= The data =
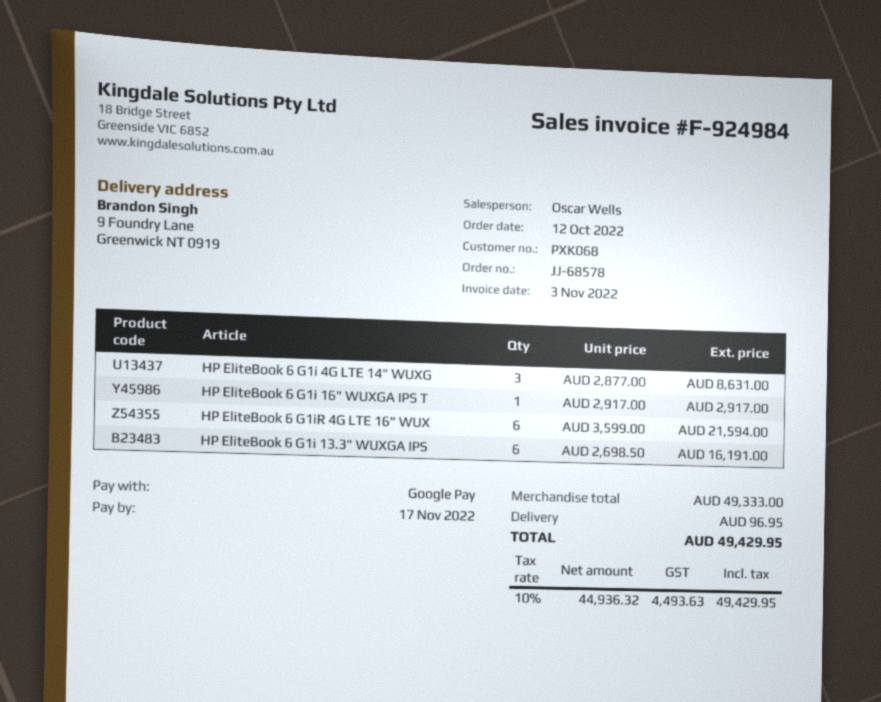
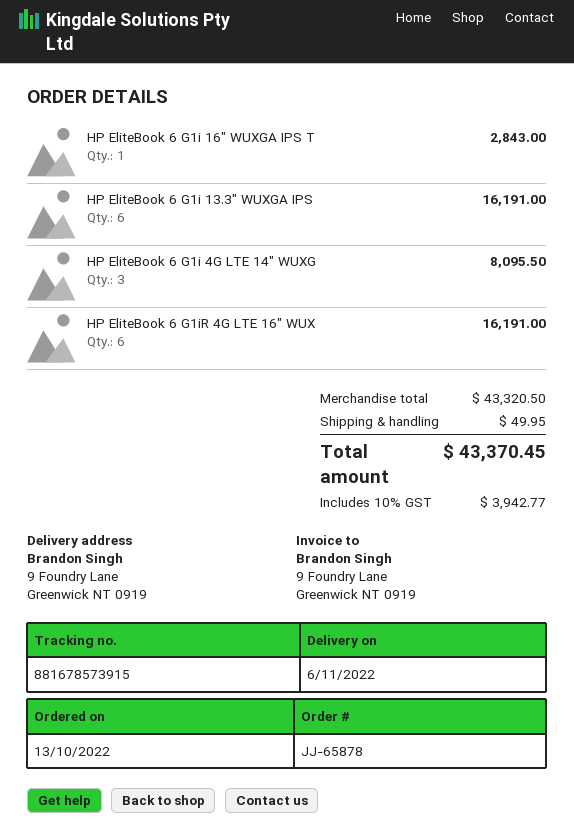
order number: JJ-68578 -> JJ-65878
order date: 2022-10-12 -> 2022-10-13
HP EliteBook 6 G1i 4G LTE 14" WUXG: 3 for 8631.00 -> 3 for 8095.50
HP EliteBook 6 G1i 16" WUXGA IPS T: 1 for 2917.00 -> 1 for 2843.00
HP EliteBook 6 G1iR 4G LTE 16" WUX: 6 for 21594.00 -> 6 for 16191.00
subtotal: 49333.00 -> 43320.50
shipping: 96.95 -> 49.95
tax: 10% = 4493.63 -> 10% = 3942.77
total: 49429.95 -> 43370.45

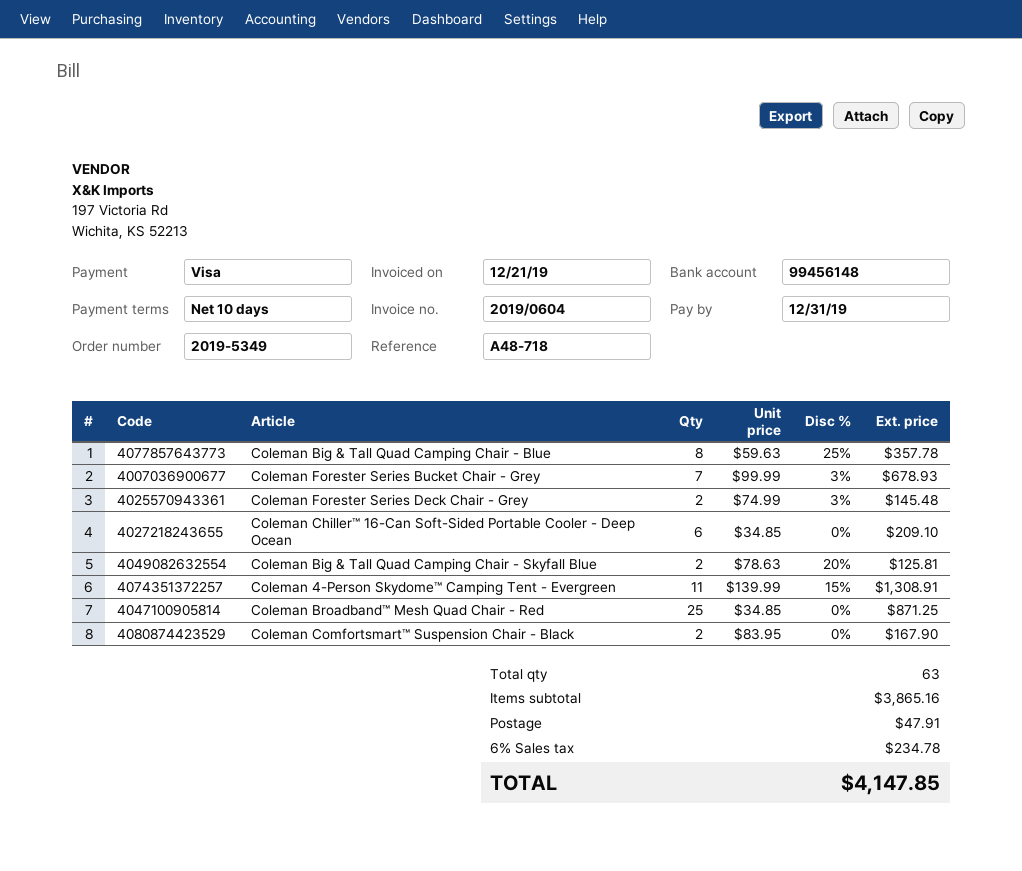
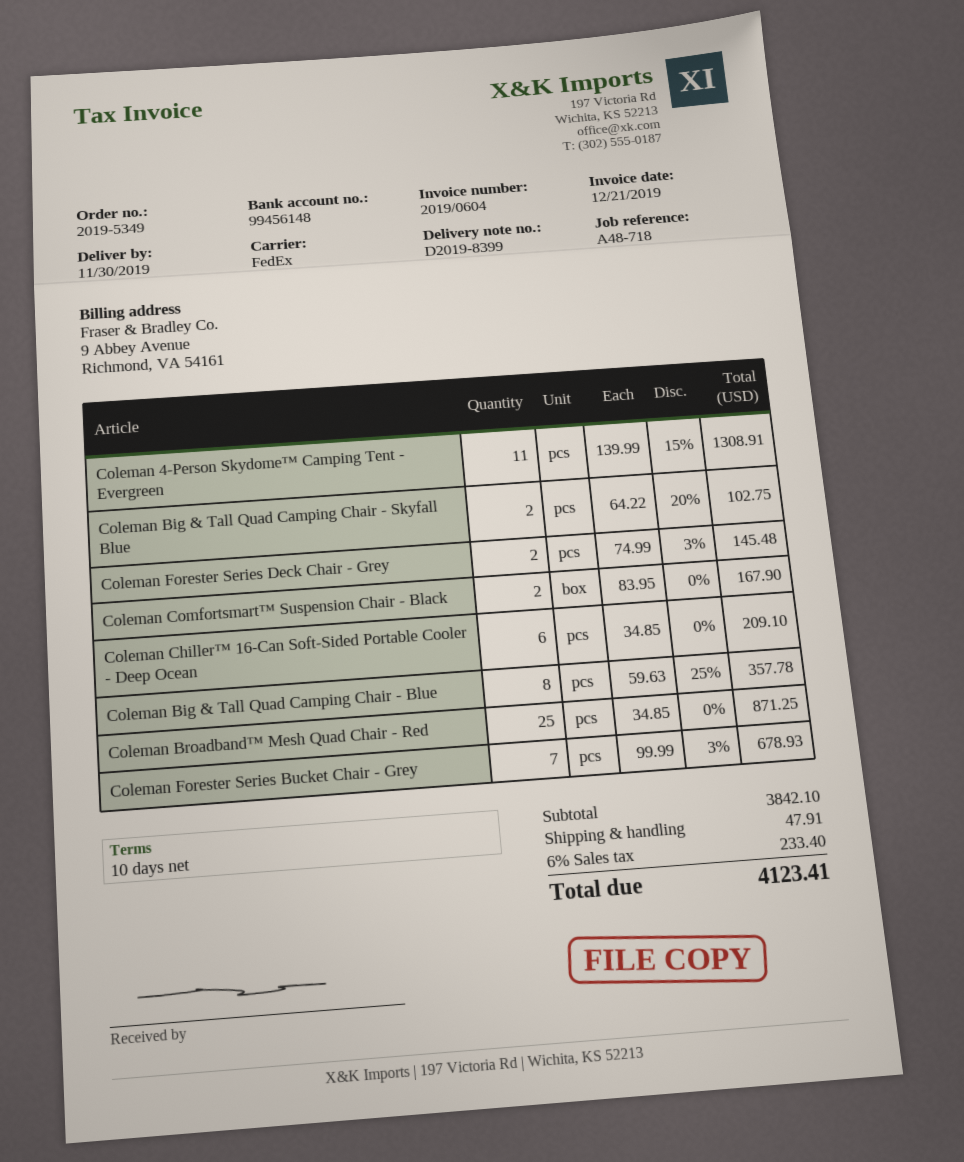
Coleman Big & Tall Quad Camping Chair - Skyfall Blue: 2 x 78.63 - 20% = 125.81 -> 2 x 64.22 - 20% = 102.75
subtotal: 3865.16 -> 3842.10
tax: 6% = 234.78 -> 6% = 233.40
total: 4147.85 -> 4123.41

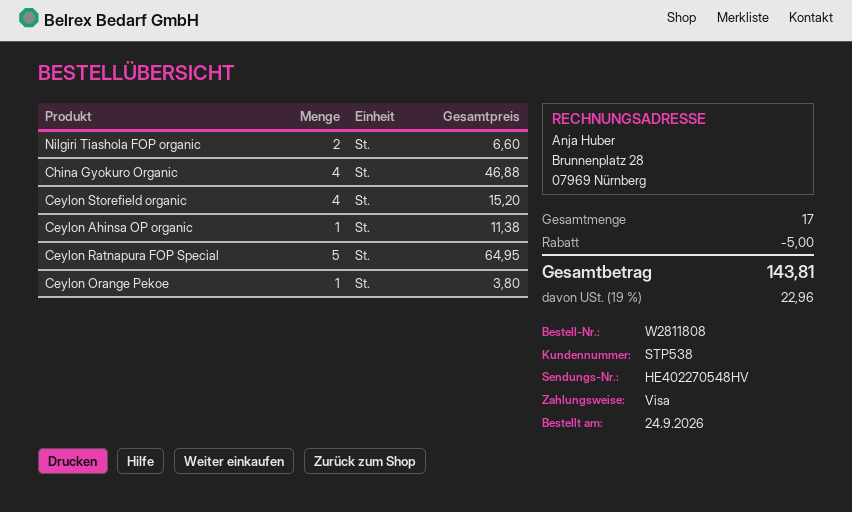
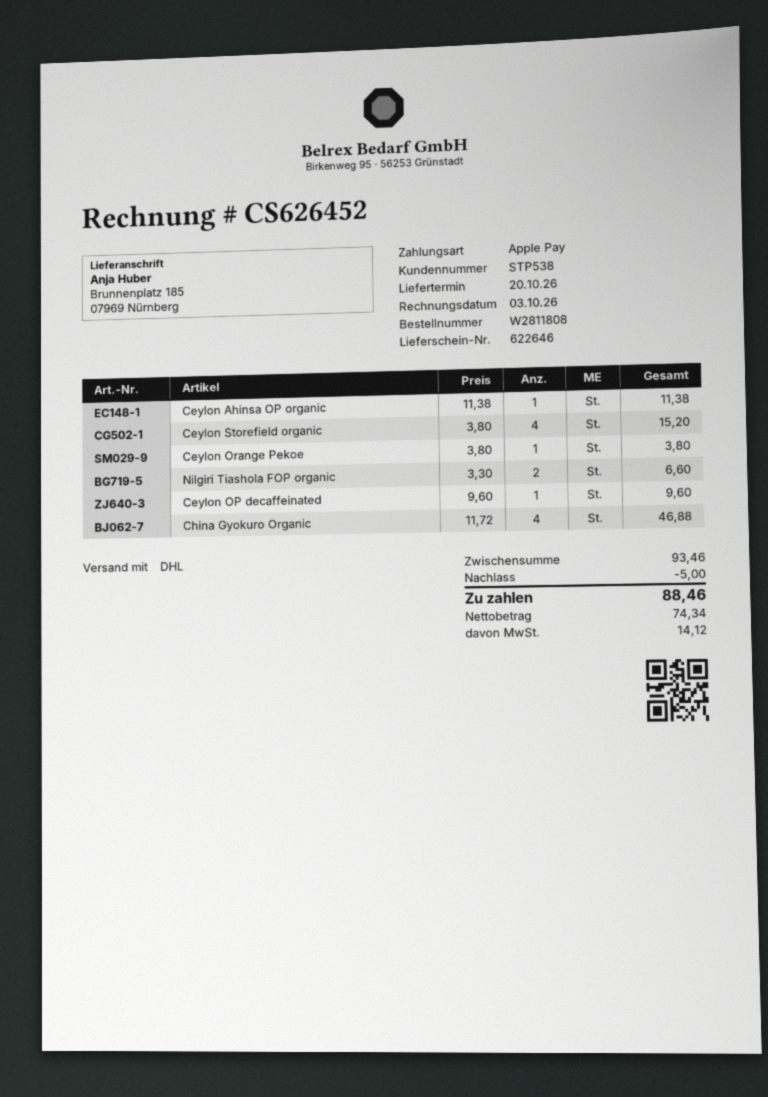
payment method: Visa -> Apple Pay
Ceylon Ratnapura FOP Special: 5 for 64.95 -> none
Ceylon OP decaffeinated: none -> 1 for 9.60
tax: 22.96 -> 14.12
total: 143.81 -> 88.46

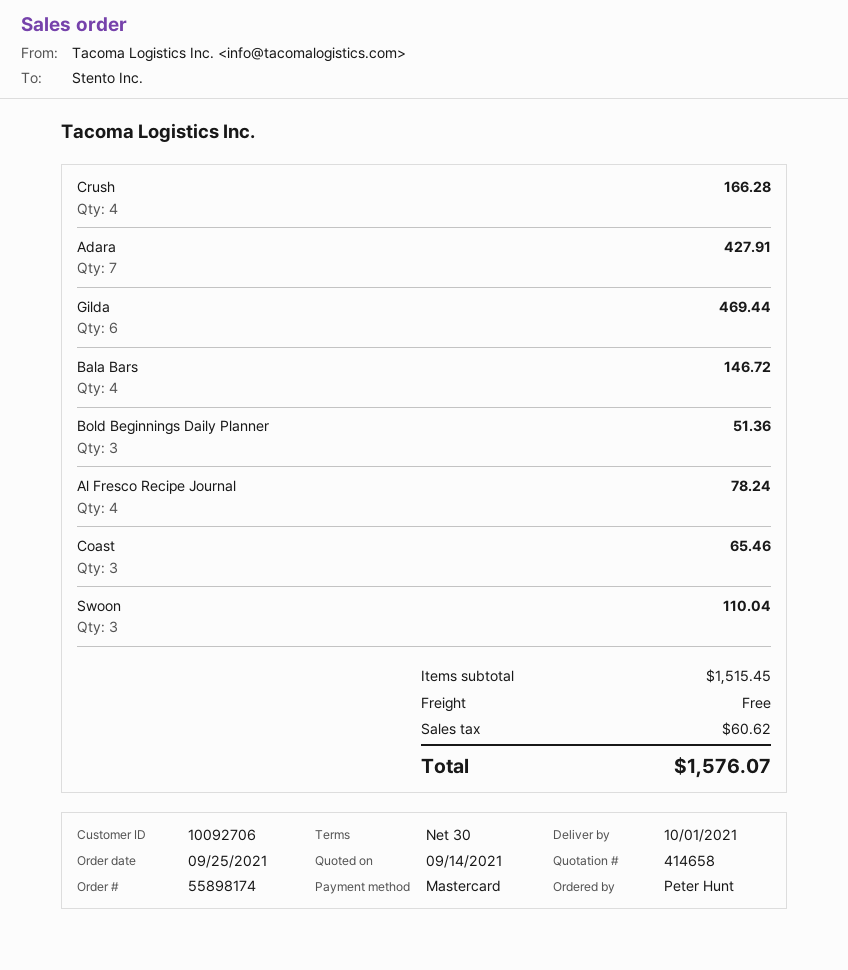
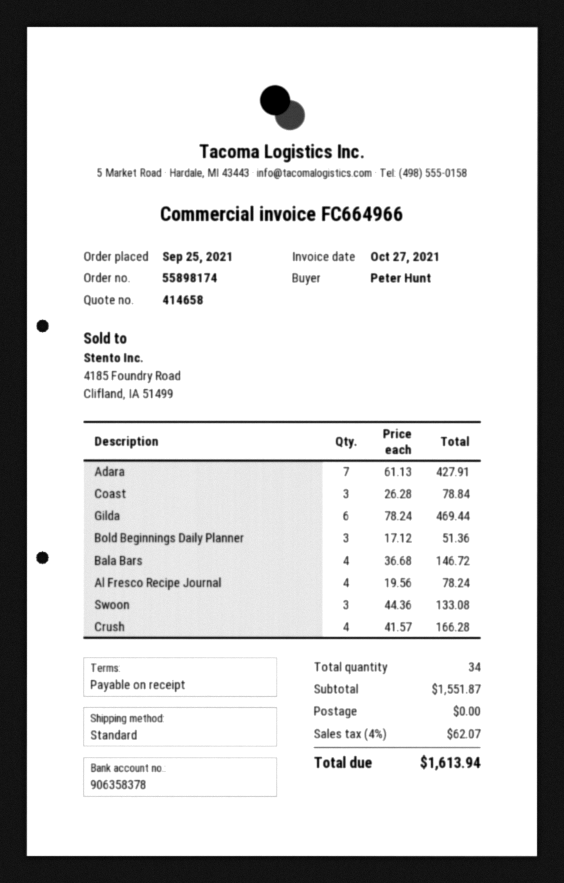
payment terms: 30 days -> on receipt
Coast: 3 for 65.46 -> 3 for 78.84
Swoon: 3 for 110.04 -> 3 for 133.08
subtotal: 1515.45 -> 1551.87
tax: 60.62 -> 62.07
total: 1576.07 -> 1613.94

= Task statement =
Where a line in the entries holds "order", copy that line.

= Result of this task =
order number: JJ-68578 -> JJ-65878
order date: 2022-10-12 -> 2022-10-13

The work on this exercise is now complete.